If you follow on from this, $100 is 'one times **16 times 16**, plus zero times 16, plus zero', or 16*16, which = 256.

It can be helpful to memorise (well, it just kinda sinks in after a while) the following;

$10=16, $100=256, $1000=4096 (16*16*16), $10000=65536, and so on.

So, $FFFF (in at the deep end) is actually 6553**5**, because it's one less than $10000, or of course you could work it out the long way, as ($F=15, so 15*4096 + 15*256 + 15*16 + 15 = 65535)

**Why do we bother? Are we just hopeless geeks?**

Well, because, like I said earlier, hex is actually fairly closely related to binary.

In binary the only numbers are 1 and 0, and this is all computers *really*, deep down, understand - this is because all the little wires inside your computer can only be in two possible states - 'voltage going down the wire' or 'no voltage going down the wire', i.e. 1 or 0.

Binary numbers are usually notated by a '%' prefix, so %1 is just 1, %10 is 2 (1 times 2, plus 0), %1000 is 8 (1 times 2*2*2), and so on. Thing is, binary numbers are a pain in the arse to deal with, because they get pretty long, for example 12345678 is %101111000110000101001110, which clearly sucks fairly badly.

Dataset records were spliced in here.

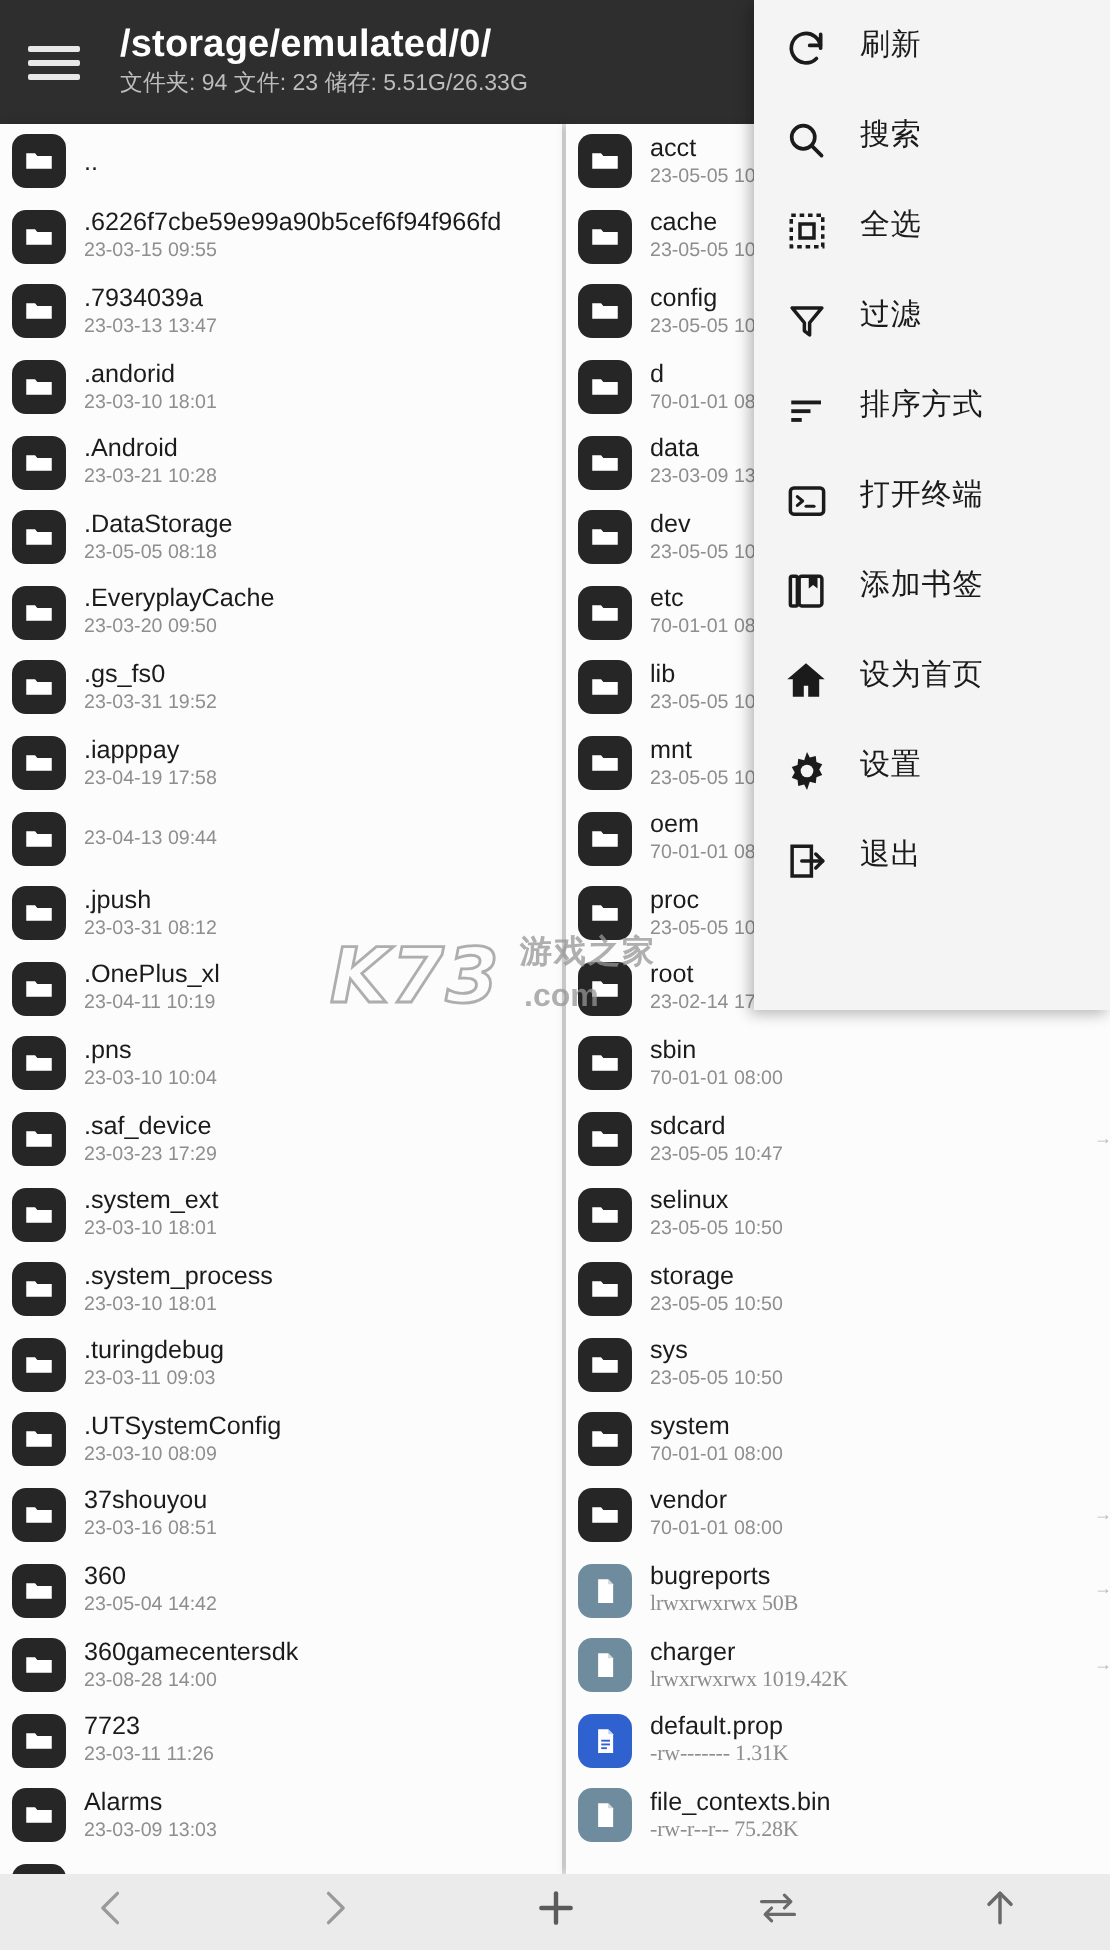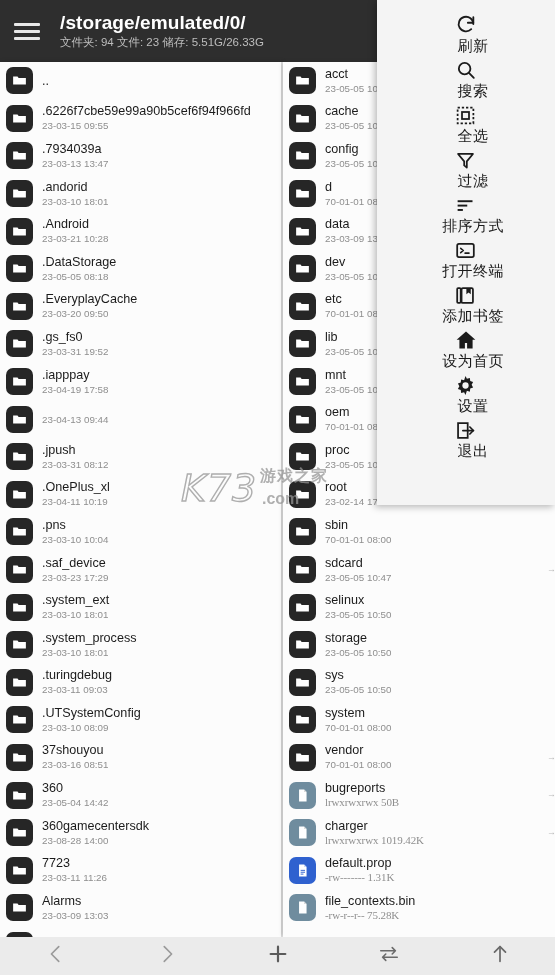--- a/index.html
+++ b/index.html
@@ -60,21 +60,21 @@
     position:absolute; right:-6px; top:13px; font-size:9px; color:#b9b9b9;
     white-space:nowrap; overflow:hidden; width:14px;
   }
 
   
   #menu {
     position:absolute; left:377px; top:0; width:178px; height:505px;
     background:#f4f4f4; box-shadow:-2px 2px 7px rgba(0,0,0,.28); z-index:30;
     padding-top:13px;
   }
-  .mi { height:45px; display:flex; align-items:center; padding-left:14px; position:relative;flex-direction:column; }
+  .mi { height:45px; display:flex; align-items:flex-start; padding-left:14px; position:relative; }
   .mi-ico { width:24px; height:24px; flex:0 0 24px; display:flex; align-items:center;
             justify-content:center; margin-right:15px; }
   .mi-label { font-size:15px; color:#1b1b1b; letter-spacing:.4px; }
   .mi-check {
     position:absolute; right:16px; top:50%; transform:translateY(-50%);
     width:19px; height:19px; border-radius:2px; background:#3fa9f5;
     display:flex; align-items:center; justify-content:center;
   }
 
   
@@ -83,21 +83,21 @@
     background:#ebebeb; display:flex; align-items:center; z-index:20;
   }
   .bb { flex:1 1 0; display:flex; align-items:center; justify-content:center; height:38px; }
 
   
   #watermark {
     position:absolute; left:165px; top:460px; z-index:25; pointer-events:none;
     width:190px; height:58px;
   }
   #wm-k73 {
-    position:absolute; left:16px; top:6px; font-size:38px; font-weight:normal;
+    position:absolute; left:0; top:6px; font-size:38px; font-weight:bold;
     font-style:italic; color:transparent; letter-spacing:1px;
     -webkit-text-stroke:1.4px rgba(160,160,160,.85);
     font-family:"DejaVu Sans",sans-serif;
   }
   #wm-cn {
     position:absolute; left:95px; top:6px; font-size:16px; font-weight:bold;
     color:rgba(150,150,150,.75); letter-spacing:1px;
   }
   #wm-com {
     position:absolute; left:97px; top:30px; font-size:16px; font-weight:bold;

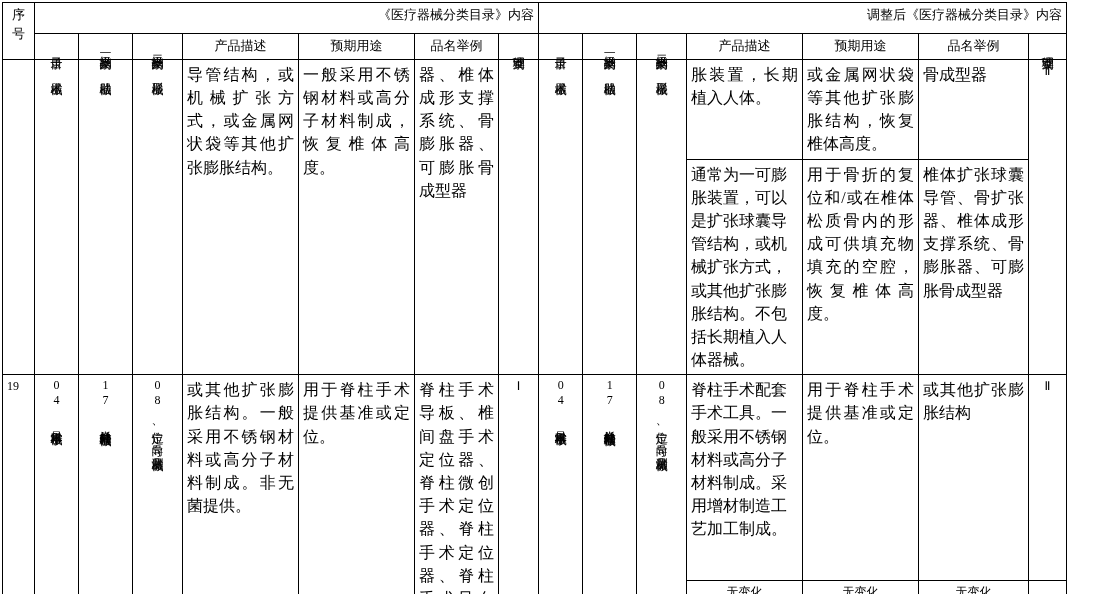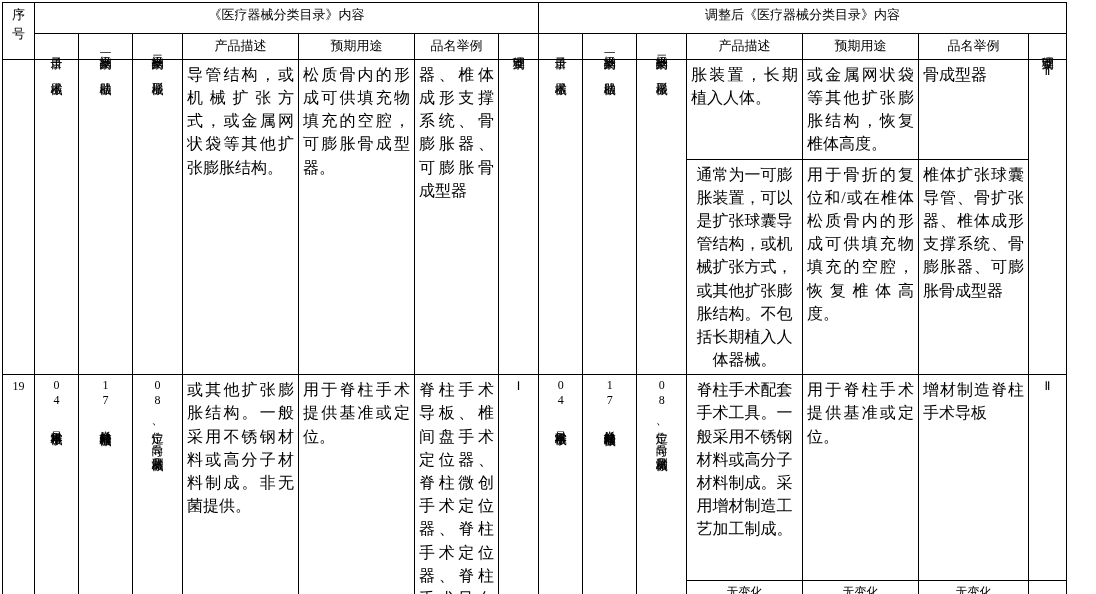--- a/index.html
+++ b/index.html
@@ -54,33 +54,33 @@
   }
   .vcell-mid .vtext {
     display: inline-block;
   }
   .hdr {
     text-align: center;
     vertical-align: middle;
     font-size: 13px;
   }
   .hdr-top {
-    text-align: center;
+    text-align: right;
     vertical-align: middle;
     font-size: 13px;
     height: 24px;
   }
   .cell-text {
     font-size: 16px;
     line-height: 1.5;
     text-align: justify;
     text-justify: inter-ideograph;
   }
   .center {
-    text-align: center;
+    text-align: left;
   }
   .mid {
     vertical-align: middle;
   }
   .small-center {
     text-align: center;
     vertical-align: middle;
     font-size: 12px;
   }
 </style>
@@ -133,21 +133,21 @@
     </thead>
 
     <tbody>
 
       <tr>
         <td rowspan="2" class="center"></td>
         <td rowspan="2" class="vcell"><span class="vtext">术器械</span></td>
         <td rowspan="2" class="vcell"><span class="vtext">助器械</span></td>
         <td rowspan="2" class="vcell"><span class="vtext">形器械</span></td>
         <td rowspan="2" class="cell-text">导管结构，或机械扩张方式，或金属网状袋等其他扩张膨胀结构。</td>
-        <td rowspan="2" class="cell-text">松质骨内的形成可供填充物填充的空腔，可膨胀骨成型器。</td>
+        <td rowspan="2" class="cell-text">一般采用不锈钢材料或高分子材料制成，恢复椎体高度。</td>
         <td rowspan="2" class="cell-text">器、椎体成形支撑系统、骨膨胀器、可膨胀骨成型器</td>
         <td rowspan="2" class="small-center"></td>
 
         <td rowspan="2" class="vcell"><span class="vtext">术器械</span></td>
         <td rowspan="2" class="vcell"><span class="vtext">助器械</span></td>
         <td rowspan="2" class="vcell"><span class="vtext">形器械</span></td>
 
         <td class="cell-text" style="height:56px">胀装置，长期植入人体。</td>
         <td class="cell-text">或金属网状袋等其他扩张膨胀结构，恢复椎体高度。</td>
         <td class="cell-text">骨成型器</td>
@@ -168,21 +168,21 @@
         <td rowspan="3" class="cell-text mid">用于脊柱手术提供基准或定位。</td>
         <td rowspan="3" class="cell-text mid">脊柱手术导板、椎间盘手术定位器、脊柱微创手术定位器、脊柱手术定位器、脊柱手术导向器</td>
         <td rowspan="3" class="small-center">Ⅰ</td>
 
         <td rowspan="3" class="vcell-mid"><span class="vtext">04 骨科手术器械</span></td>
         <td rowspan="3" class="vcell-mid"><span class="vtext">17 脊柱外科辅助器械</span></td>
         <td rowspan="3" class="vcell-mid"><span class="vtext">08 定位、导向、测量器械</span></td>
 
         <td class="cell-text center" style="height:180px">脊柱手术配套手术工具。一般采用不锈钢材料或高分子材料制成。采用增材制造工艺加工制成。</td>
         <td class="cell-text mid">用于脊柱手术提供基准或定位。</td>
-        <td class="cell-text mid">增材制造脊柱手术导板</td>
+        <td class="cell-text mid">或其他扩张膨胀结构</td>
         <td class="small-center">Ⅱ</td>
       </tr>
       <tr>
         <td class="small-center" style="height:44px">无变化</td>
         <td class="small-center">无变化</td>
         <td class="small-center">无变化</td>
         <td class="vcell-mid"><span class="vtext">无变化</span></td>
       </tr>
 
     </tbody>

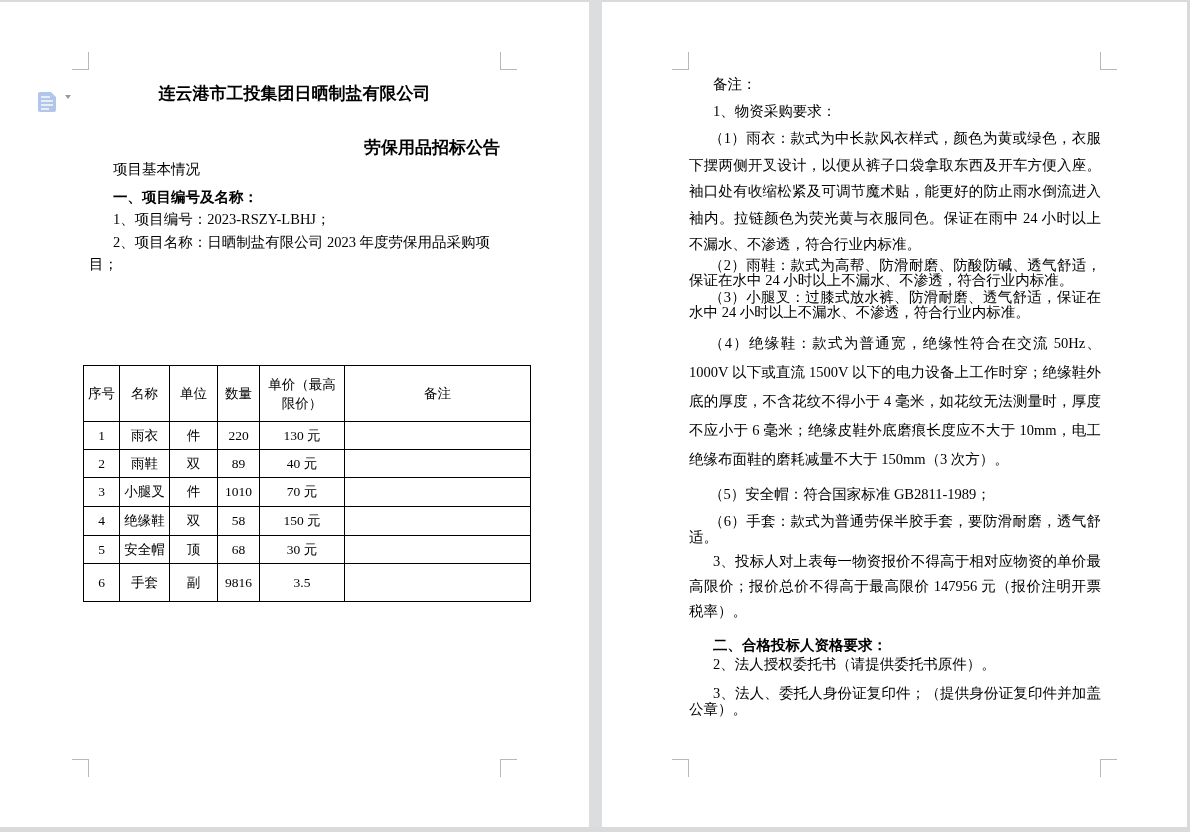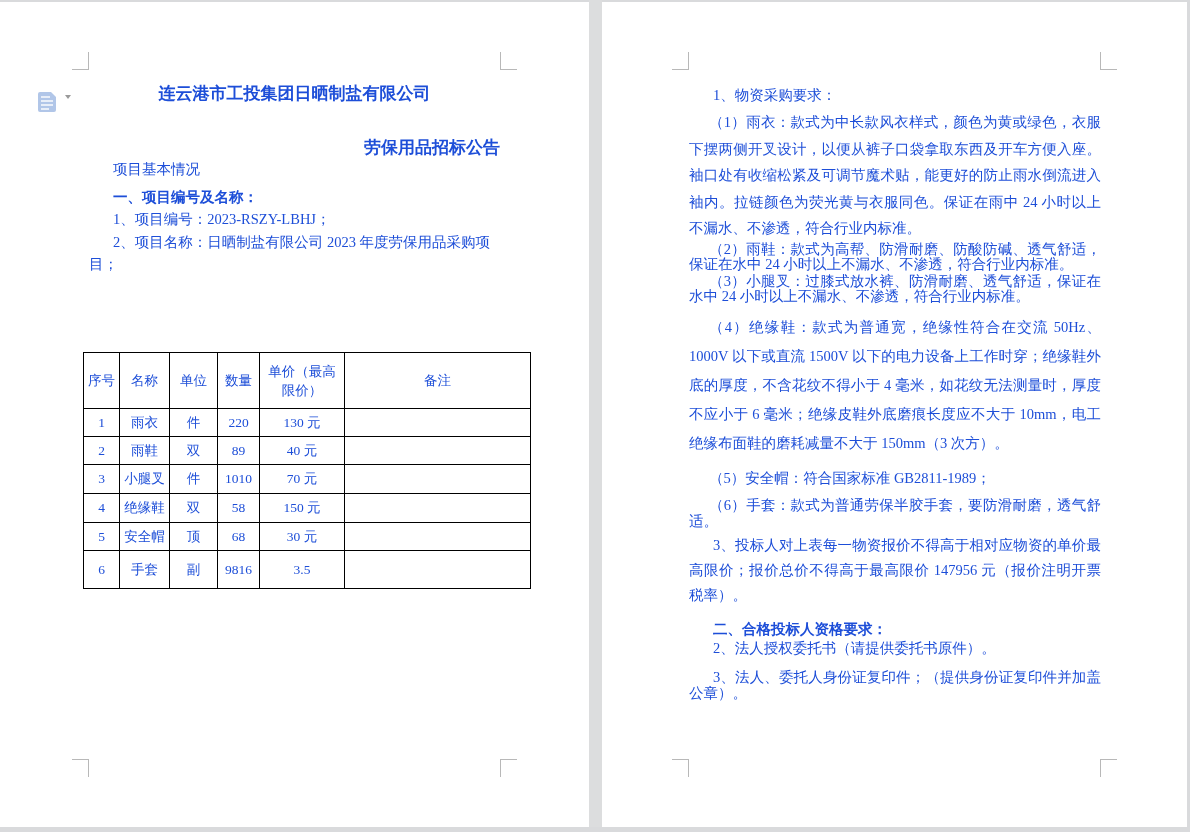--- a/index.html
+++ b/index.html
@@ -1,19 +1,19 @@
 <!DOCTYPE html>
 <html><head>
 <meta charset="utf-8">
 <style>
   * { margin:0; padding:0; box-sizing:border-box; }
   html,body { background:#ffffff; }
   .canvas {
     position:relative; width:1190px; height:832px; overflow:hidden;
-    background:#ffffff; color:#1d4ed8;
+    background:#ffffff; color:#000000;
     font-family:"Liberation Serif","DejaVu Serif",serif;
   }
   
   .chrome-top    { position:absolute; left:0; top:0; width:1190px; height:2px;  background:#d9dadc; }
   .chrome-bottom { position:absolute; left:0; top:827px; width:1190px; height:5px; background:#d9dadc; }
   .chrome-right  { position:absolute; left:1187px; top:0; width:3px; height:832px; background:#d9dadc; }
   .page-gap      { position:absolute; left:589px; top:0; width:13px; height:832px; background:#dcddde; }
 
   
   .mark { position:absolute; width:17px; height:18px; }
@@ -41,21 +41,21 @@
 
   
   .content-left { position:absolute; left:89px; top:84px; width:411px; font-size:14.5px; }
   .doc-title    { text-align:center; font-weight:bold; font-size:17px; line-height:20px; }
   .doc-subtitle { text-align:right; font-weight:bold; font-size:17px; line-height:20px; margin-top:34px; }
   .p-intro   { margin-top:26px; line-height:22.5px; text-align:justify; text-indent:24px; }
   .p-line    { line-height:22.5px; text-indent:24px; }
   .h-sec     { font-weight:bold; line-height:22.5px; text-indent:24px; margin-top:5px; }
 
   
-  .items-table { position:absolute; left:83px; top:352px; border-collapse:collapse; table-layout:fixed; }
+  .items-table { position:absolute; left:83px; top:365px; border-collapse:collapse; table-layout:fixed; }
   .items-table td { border:1px solid #000; text-align:center; vertical-align:middle;
                     font-size:13.5px; padding:0 2px; overflow:hidden; }
   .items-table .hdr td { height:56px; line-height:19px; }
   .rh1 td { height:28px; } .rh2 td { height:28px; } .rh3 td { height:29px; }
   .rh4 td { height:29px; } .rh5 td { height:28px; } .rh6 td { height:38px; }
   .c0 { width:36px; } .c1 { width:50px; } .c2 { width:48px; }
   .c3 { width:42px; } .c4 { width:85px; } .c5 { width:186px; }
 
   
   .content-right { position:absolute; left:689px; top:76px; width:412px; font-size:14.5px; }
@@ -172,20 +172,21 @@
       <td>手套</td>
       <td>副</td>
       <td>9816</td>
       <td>3.5</td>
       <td></td>
     </tr>
   </tbody>
     </table>
 
   <div class="content-right">
+    <p class="p-remark">备注：</p>
     <p class="p-req">1、物资采购要求：</p>
     <p class="spec-0">（1）雨衣：款式为中长款风衣样式，颜色为黄或绿色，衣服下摆两侧开叉设计，以便从裤子口袋拿取东西及开车方便入座。袖口处有收缩松紧及可调节魔术贴，能更好的防止雨水倒流进入袖内。拉链颜色为荧光黄与衣服同色。保证在雨中 24 小时以上不漏水、不渗透，符合行业内标准。</p>
     <p class="spec-1">（2）雨鞋：款式为高帮、防滑耐磨、防酸防碱、透气舒适，保证在水中 24 小时以上不漏水、不渗透，符合行业内标准。</p>
     <p class="spec-2">（3）小腿叉：过膝式放水裤、防滑耐磨、透气舒适，保证在水中 24 小时以上不漏水、不渗透，符合行业内标准。</p>
     <p class="spec-3">（4）绝缘鞋：款式为普通宽，绝缘性符合在交流 50Hz、1000V 以下或直流 1500V 以下的电力设备上工作时穿；绝缘鞋外底的厚度，不含花纹不得小于 4 毫米，如花纹无法测量时，厚度不应小于 6 毫米；绝缘皮鞋外底磨痕长度应不大于 10mm，电工绝缘布面鞋的磨耗减量不大于 150mm（3 次方）。</p>
     <p class="spec-4">（5）安全帽：符合国家标准 GB2811-1989；</p>
     <p class="spec-5">（6）手套：款式为普通劳保半胶手套，要防滑耐磨，透气舒适。</p>
     <p class="p-cap">3、投标人对上表每一物资报价不得高于相对应物资的单价最高限价；报价总价不得高于最高限价 147956 元（报价注明开票税率）。</p>
     <p class="h-sec2">二、合格投标人资格要求：</p>
     <p class="qual-1">2、法人授权委托书（请提供委托书原件）。</p>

M'kay, so binary is too cumbersome, why is hex better?

Well, because hex - also known as base 16 (because the numbers go from 0 to 15; 16 possible values) - is based on a power of two (2*2*2*2 or 2^{4}),

and binary *is* powers of two, so in fact a single hex digit directly corresponds to four binary digits. (by the way, **bi**nary digi**ts** = bits)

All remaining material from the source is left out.